Millie sprints over to Leah, arms wide spread, and she sprints right back. She snatches her in her arms and spins her around, covering her with kisses as she squeals with delight. She's staring right at me.

 She calls out, "Mamma!!" but all I can do is touch her hair, kiss her cheek, and head over to the table and chairs in the shade. 

I felt like such a bad mother for leaving Millie behind when I was grieving over her brother. 

What was wrong with me?

 I desperately wanted to hold my daughter, the one who made me a mother, but I just couldn't do it. 

When Leah sees me heading towards the table and chairs, she seems to make an even bigger deal over Millie, and I see her rolling her eyes at Amanda, who then shakes her head at her in disapproval.

 As Amanda walks towards where I'm seated, I keep an eye on her. 

"Hello honey, if you have a moment, could you come help me in the kitchen?" 

Ugh, all I wanted was to be able to relax on my own in the comfort of my own home. To be honest, I'd rather not be here, but Amanda has been like a second mother to me ever since I got back together with Leah, and she's been a tremendous help with Millie during the past two months. 

I don't give her a response, I just get up and follow her into the kitchen. As I make my way into the kitchen, Amanda seems to pass right through the kitchen and into the living room, where she proceeds to settle down on the sofa. I don't have the strength to question what she's doing, so I just go along with it. She sits down on the couch and motions for me to join her. She gently grabs my hand and whispers, "Sweetheart, talk to me." 

 I don't know what to say.

 Amanda, I'm sorry I ruined your daughter's life. I'm sorry I couldn't save your grandchild?

The tears are starting to well up in my eyes. I thought I was done crying after the last two months, but evidently not. 

I looked up at her and said, "I don't know what you want me to say Amanda" because that was the honest answer.

"Sweetheart, I know I can never replace your mum, but I love you like you were my own daughter. When we first met, I promised to be there for you no matter what" She wipes my tears away with her free hand and says, "I can't even begin to imagine what you're going through, but talking will help."

I let out the agony and pain I'd been holding in for two months. All I wanted was my mum's reassuring words that everything would be all right. 

But she wasn't here. 

Prior to Oakley's death, Amanda's words had proven to be genuine; she had treated me with such tenderness from the day we met onward.
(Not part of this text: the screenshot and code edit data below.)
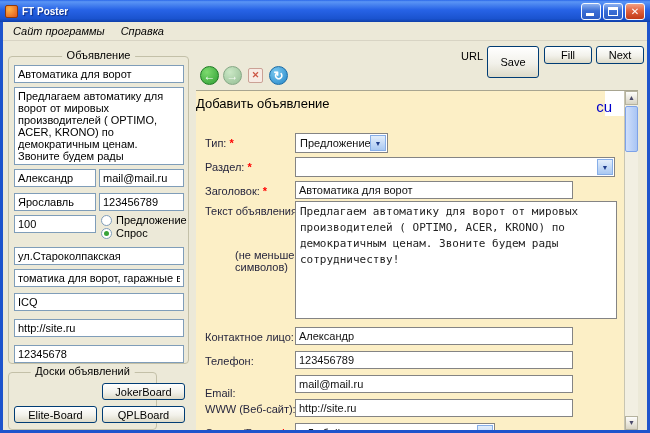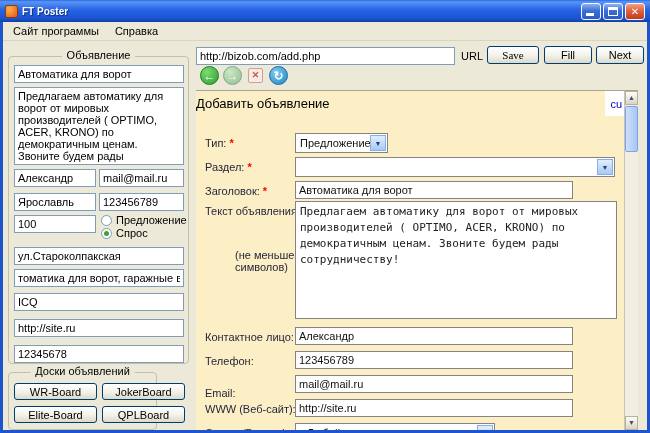--- a/index.html
+++ b/index.html
@@ -31,7 +31,7 @@
   
   .menubar { position:absolute; left:3px; top:22px; width:644px; height:19px; background:#ECE9D8;
     border-bottom:1px solid #D8D4C4; display:flex; align-items:center; padding-left:2px; }
-  .menu-item { padding:2px 8px; color:#000; }
+  .menu-item { padding:2px 8px; color:#000;font-style:italic; }
 
   
   .groupbox { position:absolute; border:1px solid #C3C0A8; border-radius:4px; background:#ECE9D8; }

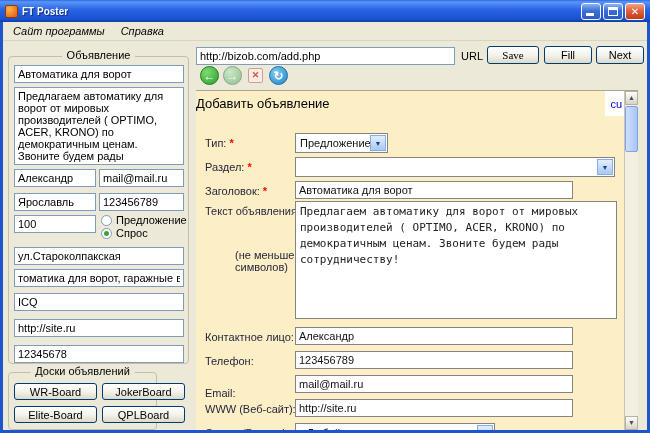--- a/index.html
+++ b/index.html
@@ -162,7 +162,6 @@
     <button class="btn" style="left:93px; top:33px; width:83px; height:17px;">QPLBoard</button>
   </div>
 
-  <input class="tbx" style="left: 196px; top: 47px; width: 259px;" value="http://bizob.com/add.php">
   <span class="url-label">URL</span>
   <button class="btn" style="left:487px; top:46px; width:52px; height:18px;font-family:Liberation Serif, serif;">Save</button>
   <button class="btn" style="left:544px; top:46px; width:48px; height:18px;">Fill</button>

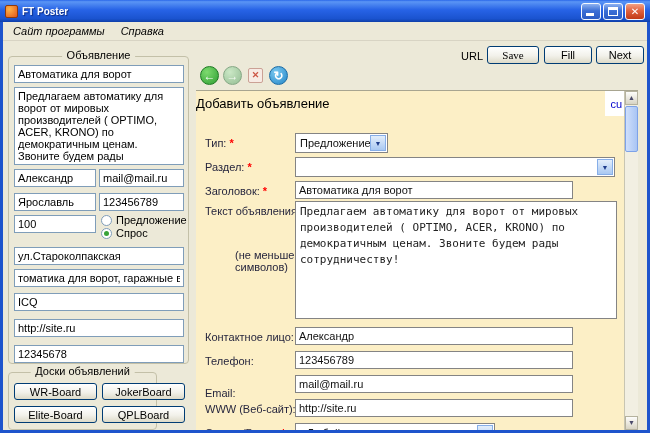--- a/index.html
+++ b/index.html
@@ -163,7 +163,7 @@
   </div>
 
   <span class="url-label">URL</span>
-  <button class="btn" style="left:487px; top:46px; width:52px; height:18px;font-family:Liberation Serif, serif;">Save</button>
+  <button class="btn" style="left:487px; top:46px; width:52px; height:32px;">Save</button>
   <button class="btn" style="left:544px; top:46px; width:48px; height:18px;">Fill</button>
   <button class="btn" style="left:596px; top:46px; width:48px; height:18px;">Next</button>
 

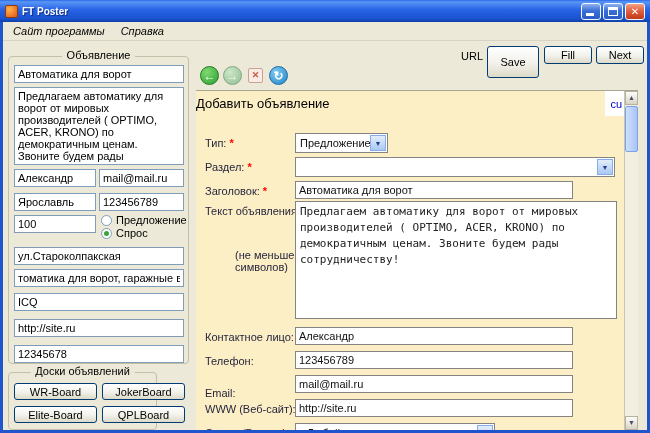--- a/index.html
+++ b/index.html
@@ -70,7 +70,7 @@
   .pane-title { position:absolute; left:0; top:5px; width:428px; 
     font-weight:normal; font-size:13px; color:#000; }
   .white-corner { position:absolute; right:14px; top:0; width:19px; height:25px; background:#fff; }
-  .partial-link { position:absolute; right:2px; top:7px; color:#0000CC; font-size:11px; }
+  .partial-link { position:absolute; right:12px; top:7px; color:#0000CC; font-size:15px; }
 
   .pg-label { position:absolute; left:9px; color:#26263E; white-space:nowrap; }
   .req { color:#FF0000; font-weight:bold; margin-left:3px; }

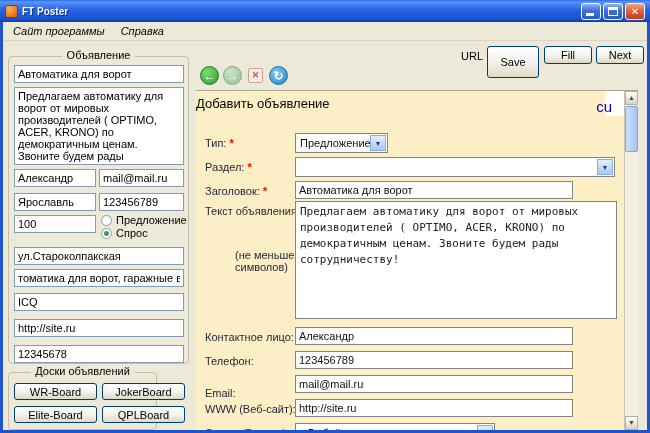--- a/index.html
+++ b/index.html
@@ -156,7 +156,6 @@
 
   <div class="groupbox" style="left:8px; top:372px; width:149px; height:58px;padding-left:31px;">
     <span class="legend">Доски объявлений</span>
-    <button class="btn" style="left:5px; top:10px; width:83px; height:17px;">WR-Board</button>
     <button class="btn" style="left:5px; top:33px; width:83px; height:17px;">Elite-Board</button>
     <button class="btn" style="left:93px; top:10px; width:83px; height:17px;">JokerBoard</button>
     <button class="btn" style="left:93px; top:33px; width:83px; height:17px;">QPLBoard</button>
Louisa, Beth, Katie and Jen had all attempted to get me to talk recently, but I was resistant. For some reason, I only felt comfortable opening up to Amanda.

 With that, I told her everything I was feeling, from the guilt I felt every time I looked at Leah to the remorse I felt for not saving Oakley and abandoning Millie. It was relieving to finally let everything out. It was as though a burden had been lifted off my shoulders. 

She pulls me into a hug and whispers, "Oh my darling, you should know more than anyone that there was nothing that you could have done. Some babies are simply too pure for this world, and Oakley was one of them" she continues to embrace me while I cry and tells me, "It's not your fault, sweetheart; Leah knows that. My dear, I know that you and Leah share an unbreakable love that far exceeds all others. Don't let this come between you. It's true that Oakley will always be with you, but please don't lose sight of the fact that there's a precious little girl who's depending on you"

I pause for a moment and dry my eyes. Inexplicably, I felt that the weight I'd been carrying since getting out of the hospital had suddenly lifted, and I could finally make out a glimmer of hope. I express my gratitude to Amanda and give her a hug.

 Unbeknownst to me, Leah had been standing just beyond the door listening to everything that the two of us had discussed; her eyes welled up with tears, and her heart crushed all over again.